• _GOAL OF THE EXERCISE_
Using the data below, return word for word every line from the one holding "total: 1424.79 -> 1172.12" down to the one holding "total: 10510.65 -> 11132.34". Leave pictures out.

-------- MATERIAL SHOWN

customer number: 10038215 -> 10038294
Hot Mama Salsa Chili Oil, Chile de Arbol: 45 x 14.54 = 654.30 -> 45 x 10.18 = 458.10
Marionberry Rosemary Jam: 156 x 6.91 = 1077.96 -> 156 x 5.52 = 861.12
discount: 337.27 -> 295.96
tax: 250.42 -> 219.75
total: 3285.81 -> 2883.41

----------------
-------- MATERIAL SHOWN

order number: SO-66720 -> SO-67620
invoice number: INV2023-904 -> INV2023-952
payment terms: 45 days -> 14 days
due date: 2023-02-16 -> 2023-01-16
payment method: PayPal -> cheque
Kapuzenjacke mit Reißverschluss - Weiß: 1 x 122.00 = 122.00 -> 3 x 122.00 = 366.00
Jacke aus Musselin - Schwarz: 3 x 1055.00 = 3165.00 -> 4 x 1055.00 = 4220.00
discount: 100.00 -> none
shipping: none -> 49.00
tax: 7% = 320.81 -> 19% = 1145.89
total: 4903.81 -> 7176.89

----------------
-------- MATERIAL SHOWN

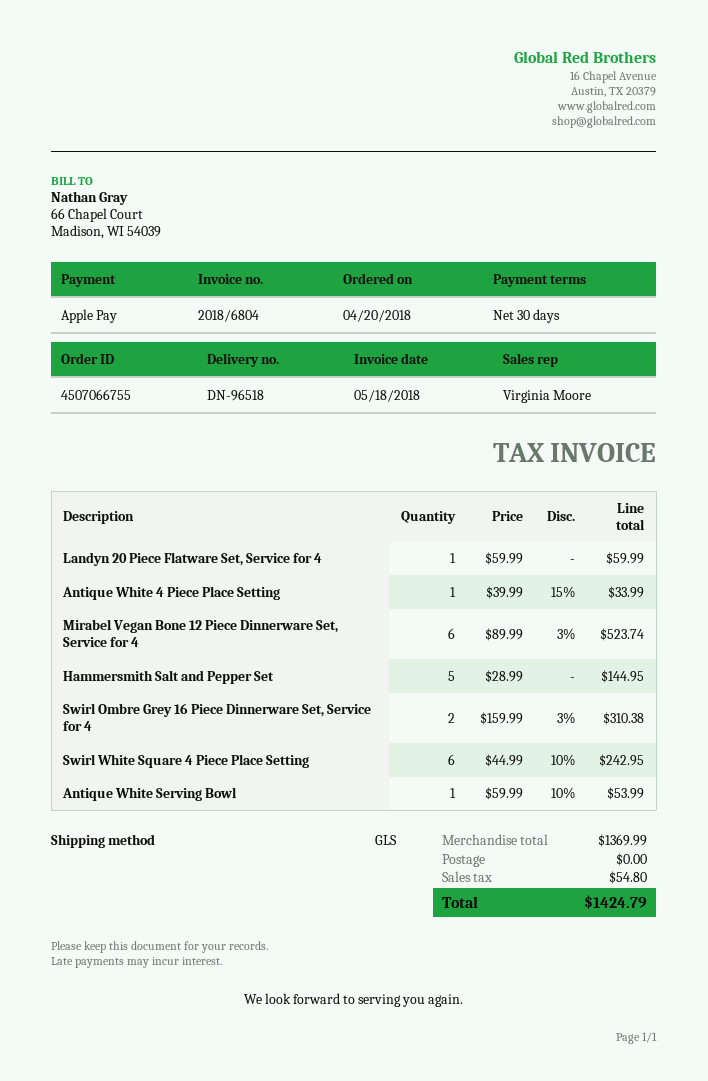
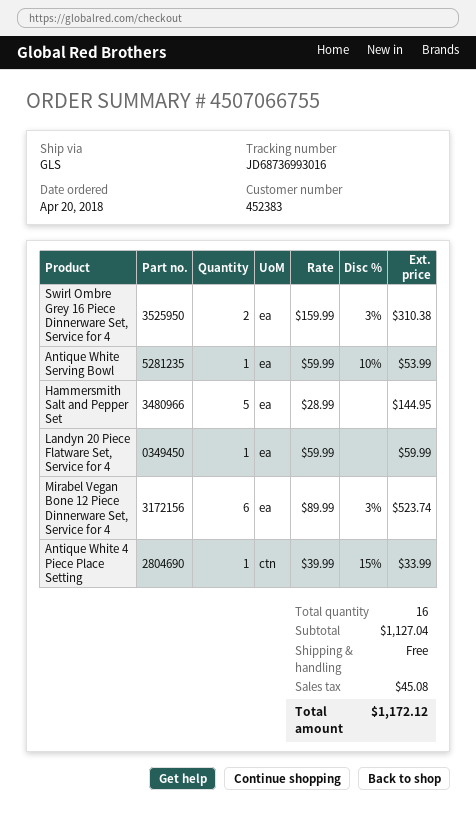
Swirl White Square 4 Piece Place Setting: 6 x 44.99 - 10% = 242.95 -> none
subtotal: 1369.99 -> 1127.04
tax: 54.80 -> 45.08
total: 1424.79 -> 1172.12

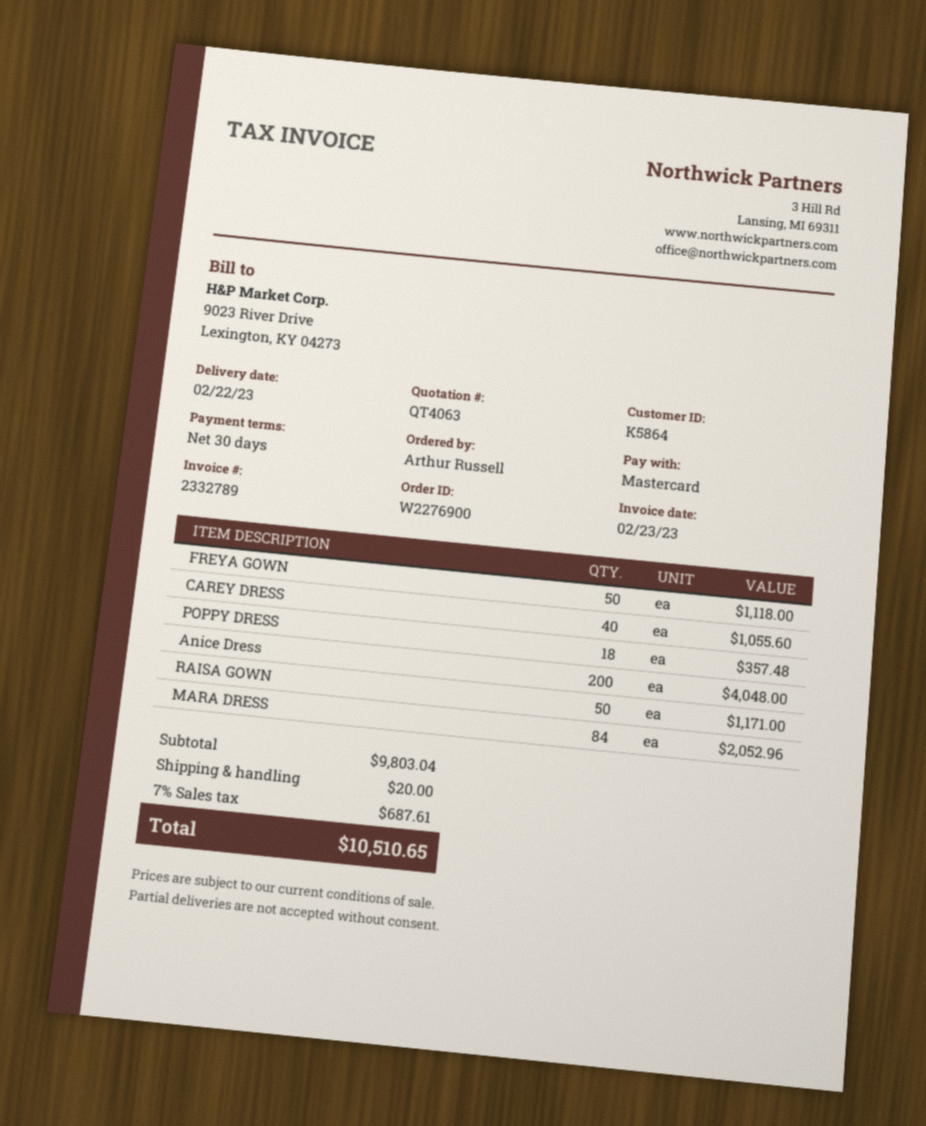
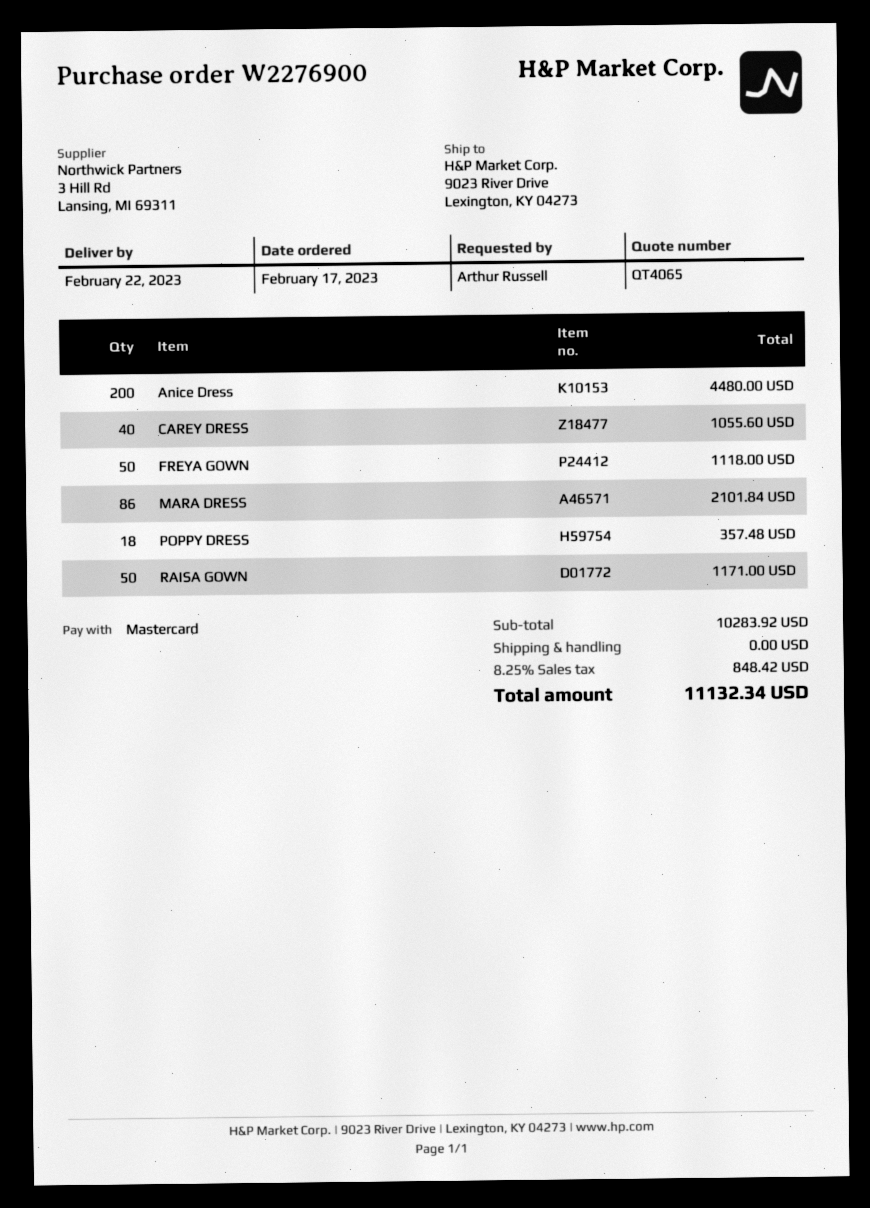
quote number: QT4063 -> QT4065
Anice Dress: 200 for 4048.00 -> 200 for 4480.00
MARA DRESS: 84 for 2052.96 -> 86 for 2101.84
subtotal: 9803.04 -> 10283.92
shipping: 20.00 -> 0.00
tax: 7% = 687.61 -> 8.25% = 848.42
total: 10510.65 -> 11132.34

----------------

• _EXERCISE ANSWER_
total: 1424.79 -> 1172.12

quote number: QT4063 -> QT4065
Anice Dress: 200 for 4048.00 -> 200 for 4480.00
MARA DRESS: 84 for 2052.96 -> 86 for 2101.84
subtotal: 9803.04 -> 10283.92
shipping: 20.00 -> 0.00
tax: 7% = 687.61 -> 8.25% = 848.42
total: 10510.65 -> 11132.34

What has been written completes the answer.